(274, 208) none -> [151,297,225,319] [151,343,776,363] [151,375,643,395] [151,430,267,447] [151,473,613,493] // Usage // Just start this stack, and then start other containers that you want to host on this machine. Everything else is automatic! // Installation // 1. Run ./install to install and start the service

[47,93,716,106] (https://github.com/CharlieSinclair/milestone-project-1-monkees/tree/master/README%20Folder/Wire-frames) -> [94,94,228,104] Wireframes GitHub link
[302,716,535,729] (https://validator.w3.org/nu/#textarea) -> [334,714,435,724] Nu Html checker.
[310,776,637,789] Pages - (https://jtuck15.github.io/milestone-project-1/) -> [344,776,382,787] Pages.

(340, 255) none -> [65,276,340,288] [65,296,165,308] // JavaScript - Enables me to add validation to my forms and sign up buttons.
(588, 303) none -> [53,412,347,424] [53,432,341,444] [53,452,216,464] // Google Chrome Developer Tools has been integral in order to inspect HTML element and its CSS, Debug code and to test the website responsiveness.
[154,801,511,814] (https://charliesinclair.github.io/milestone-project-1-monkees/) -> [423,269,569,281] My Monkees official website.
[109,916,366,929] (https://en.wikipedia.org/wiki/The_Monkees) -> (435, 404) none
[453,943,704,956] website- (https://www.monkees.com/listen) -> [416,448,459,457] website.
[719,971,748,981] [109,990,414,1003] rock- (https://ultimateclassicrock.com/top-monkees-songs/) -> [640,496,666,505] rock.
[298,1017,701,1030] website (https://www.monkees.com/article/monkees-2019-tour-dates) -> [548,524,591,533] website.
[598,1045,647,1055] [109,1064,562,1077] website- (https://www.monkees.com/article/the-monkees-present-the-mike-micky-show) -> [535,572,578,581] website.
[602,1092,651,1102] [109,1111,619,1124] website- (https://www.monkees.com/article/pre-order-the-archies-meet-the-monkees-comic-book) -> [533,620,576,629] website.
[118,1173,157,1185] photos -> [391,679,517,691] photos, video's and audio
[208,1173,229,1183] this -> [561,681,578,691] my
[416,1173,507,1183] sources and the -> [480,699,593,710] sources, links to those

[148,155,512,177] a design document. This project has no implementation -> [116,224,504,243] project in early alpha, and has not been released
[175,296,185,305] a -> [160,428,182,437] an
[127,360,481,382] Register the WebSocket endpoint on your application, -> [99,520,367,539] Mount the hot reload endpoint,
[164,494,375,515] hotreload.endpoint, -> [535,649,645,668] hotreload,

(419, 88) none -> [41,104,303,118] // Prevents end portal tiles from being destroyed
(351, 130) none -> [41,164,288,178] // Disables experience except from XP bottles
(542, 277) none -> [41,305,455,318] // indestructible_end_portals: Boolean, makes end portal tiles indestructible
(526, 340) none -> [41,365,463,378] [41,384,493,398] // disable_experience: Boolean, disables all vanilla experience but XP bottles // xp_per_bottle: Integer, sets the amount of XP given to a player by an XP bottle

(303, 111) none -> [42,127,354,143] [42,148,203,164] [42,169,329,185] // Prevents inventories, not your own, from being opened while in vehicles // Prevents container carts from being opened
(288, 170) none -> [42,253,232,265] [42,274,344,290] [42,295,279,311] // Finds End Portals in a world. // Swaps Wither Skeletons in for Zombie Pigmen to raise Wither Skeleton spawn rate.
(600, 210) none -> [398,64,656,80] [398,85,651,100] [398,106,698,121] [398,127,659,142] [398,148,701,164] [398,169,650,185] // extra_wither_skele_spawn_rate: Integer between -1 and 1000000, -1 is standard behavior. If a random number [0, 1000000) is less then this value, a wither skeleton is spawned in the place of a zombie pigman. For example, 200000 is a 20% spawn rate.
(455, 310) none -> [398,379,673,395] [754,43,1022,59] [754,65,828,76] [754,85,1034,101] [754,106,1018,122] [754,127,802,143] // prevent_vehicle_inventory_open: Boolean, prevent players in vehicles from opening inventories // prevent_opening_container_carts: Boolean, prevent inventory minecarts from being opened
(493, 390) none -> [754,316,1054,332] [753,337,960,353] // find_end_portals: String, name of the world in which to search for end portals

◇ ◇ ◇ ◇

What needs to be done: The records shown above must be returned in full, exactly as written.

Answer to the exercise:
(274, 208) none -> [151,297,225,319] [151,343,776,363] [151,375,643,395] [151,430,267,447] [151,473,613,493] // Usage // Just start this stack, and then start other containers that you want to host on this machine. Everything else is automatic! // Installation // 1. Run ./install to install and start the service

[47,93,716,106] (https://github.com/CharlieSinclair/milestone-project-1-monkees/tree/master/README%20Folder/Wire-frames) -> [94,94,228,104] Wireframes GitHub link
[302,716,535,729] (https://validator.w3.org/nu/#textarea) -> [334,714,435,724] Nu Html checker.
[310,776,637,789] Pages - (https://jtuck15.github.io/milestone-project-1/) -> [344,776,382,787] Pages.

(340, 255) none -> [65,276,340,288] [65,296,165,308] // JavaScript - Enables me to add validation to my forms and sign up buttons.
(588, 303) none -> [53,412,347,424] [53,432,341,444] [53,452,216,464] // Google Chrome Developer Tools has been integral in order to inspect HTML element and its CSS, Debug code and to test the website responsiveness.
[154,801,511,814] (https://charliesinclair.github.io/milestone-project-1-monkees/) -> [423,269,569,281] My Monkees official website.
[109,916,366,929] (https://en.wikipedia.org/wiki/The_Monkees) -> (435, 404) none
[453,943,704,956] website- (https://www.monkees.com/listen) -> [416,448,459,457] website.
[719,971,748,981] [109,990,414,1003] rock- (https://ultimateclassicrock.com/top-monkees-songs/) -> [640,496,666,505] rock.
[298,1017,701,1030] website (https://www.monkees.com/article/monkees-2019-tour-dates) -> [548,524,591,533] website.
[598,1045,647,1055] [109,1064,562,1077] website- (https://www.monkees.com/article/the-monkees-present-the-mike-micky-show) -> [535,572,578,581] website.
[602,1092,651,1102] [109,1111,619,1124] website- (https://www.monkees.com/article/pre-order-the-archies-meet-the-monkees-comic-book) -> [533,620,576,629] website.
[118,1173,157,1185] photos -> [391,679,517,691] photos, video's and audio
[208,1173,229,1183] this -> [561,681,578,691] my
[416,1173,507,1183] sources and the -> [480,699,593,710] sources, links to those

[148,155,512,177] a design document. This project has no implementation -> [116,224,504,243] project in early alpha, and has not been released
[175,296,185,305] a -> [160,428,182,437] an
[127,360,481,382] Register the WebSocket endpoint on your application, -> [99,520,367,539] Mount the hot reload endpoint,
[164,494,375,515] hotreload.endpoint, -> [535,649,645,668] hotreload,

(419, 88) none -> [41,104,303,118] // Prevents end portal tiles from being destroyed
(351, 130) none -> [41,164,288,178] // Disables experience except from XP bottles
(542, 277) none -> [41,305,455,318] // indestructible_end_portals: Boolean, makes end portal tiles indestructible
(526, 340) none -> [41,365,463,378] [41,384,493,398] // disable_experience: Boolean, disables all vanilla experience but XP bottles // xp_per_bottle: Integer, sets the amount of XP given to a player by an XP bottle

(303, 111) none -> [42,127,354,143] [42,148,203,164] [42,169,329,185] // Prevents inventories, not your own, from being opened while in vehicles // Prevents container carts from being opened
(288, 170) none -> [42,253,232,265] [42,274,344,290] [42,295,279,311] // Finds End Portals in a world. // Swaps Wither Skeletons in for Zombie Pigmen to raise Wither Skeleton spawn rate.
(600, 210) none -> [398,64,656,80] [398,85,651,100] [398,106,698,121] [398,127,659,142] [398,148,701,164] [398,169,650,185] // extra_wither_skele_spawn_rate: Integer between -1 and 1000000, -1 is standard behavior. If a random number [0, 1000000) is less then this value, a wither skeleton is spawned in the place of a zombie pigman. For example, 200000 is a 20% spawn rate.
(455, 310) none -> [398,379,673,395] [754,43,1022,59] [754,65,828,76] [754,85,1034,101] [754,106,1018,122] [754,127,802,143] // prevent_vehicle_inventory_open: Boolean, prevent players in vehicles from opening inventories // prevent_opening_container_carts: Boolean, prevent inventory minecarts from being opened
(493, 390) none -> [754,316,1054,332] [753,337,960,353] // find_end_portals: String, name of the world in which to search for end portals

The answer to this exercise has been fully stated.